5. THE SOUND SPATIAL QUALIFIERS Luminaires are always present in the form of the spaces.

   The visual qualities of the architectural spaces generally are designed to respond functional aspects of the interior activities. This means that spaces to leisure, work, study or meeting rooms are designed with distinctive light effects, chromatic and geometric qualities that help people to get meanings and sensations within the environment. Certain visual qualities of the light, as its chromatic or geometric nature, prepare the people's gaze to remain in a room for a long period or to circulate avoiding put in them elements that can attract people attention. Since music is a kinetic base experience, it is believed that it would be possible to explore the sensations of acceleration, deceleration, rest, change of direction as a kind of temporal flow of information. In this section are illustrated some aspects of the architectural spaces that could be qualified with music. The spatial qualities described below are not intended to exhaust the repertoire of possibilities, nor to be declared as an objective musical description of the space. There is, indeed, margin for subjective feedback or interpretation by the users. It is also emphasized that spaces can be musically qualified by more than one quality associated to them. All the scores examples presented were created with a Musescore R. 2.0.3 software from a Midi files of compositions created with a Musical Box mechanism.

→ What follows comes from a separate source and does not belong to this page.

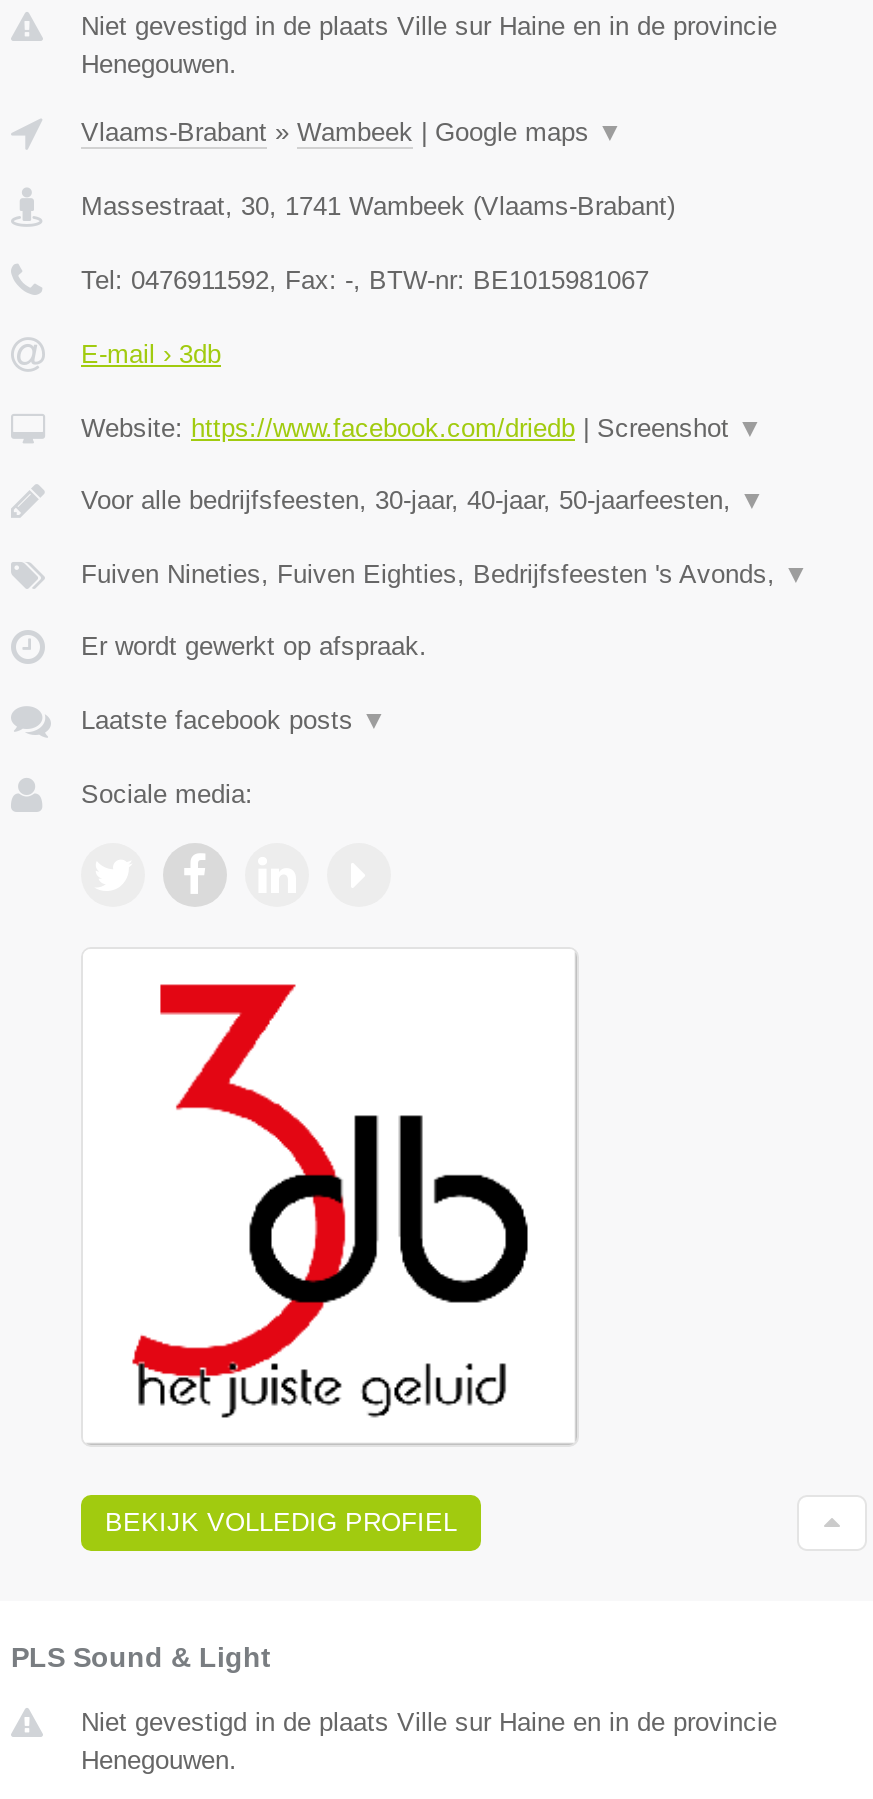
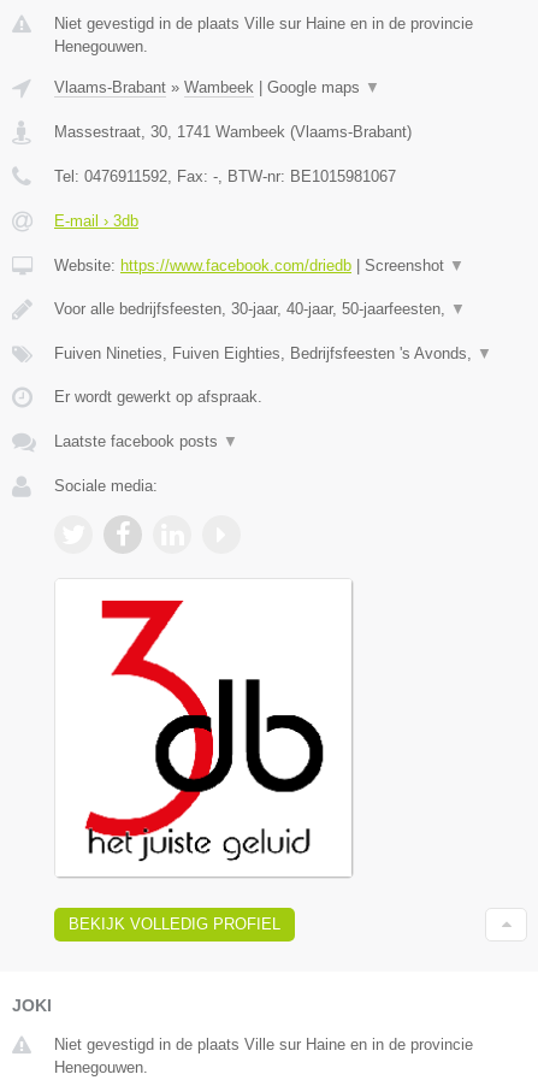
[11,1641,271,1673] PLS Sound & Light -> [12,996,52,1015] JOKI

   1. Amplitude. Forte and piano spaces.

      The sound amplitude is related to the intensity, the volume and the dynamics of the sound. It would be possible to relate amplitude with spatial magnitude or with spatial intensity. So, a large space could be perceived as intense. But should it sound stronger than a small space? Or would the intensity be associated with the prominence that a certain space acquires in relation to the others? Despite its size, should a space that have been positioned strategically at a focal point sound

      stronger than a secondary peripherical space? Could a focal architectural element be translated with a highlighted timbre, like the sharp voice of the clavichord in E32_t5 play? This music was generated automatically from a geometric elements of a 3D architectural model. It is intended to answer these questions transmitting sensations using sound qualifiers. The form of a spatial projection of an architectural element can give the character to the space. In these examples, forte spaces are those whose architectonic elements are projected shapes and tend to be read as active elements. The piano spaces, on the contrary, are characterized by forms that transmit calm, rest and tend to be perceived as passive or serene forms.

      Fig. 6. Forte space. City of Music, Rio de Janeiro.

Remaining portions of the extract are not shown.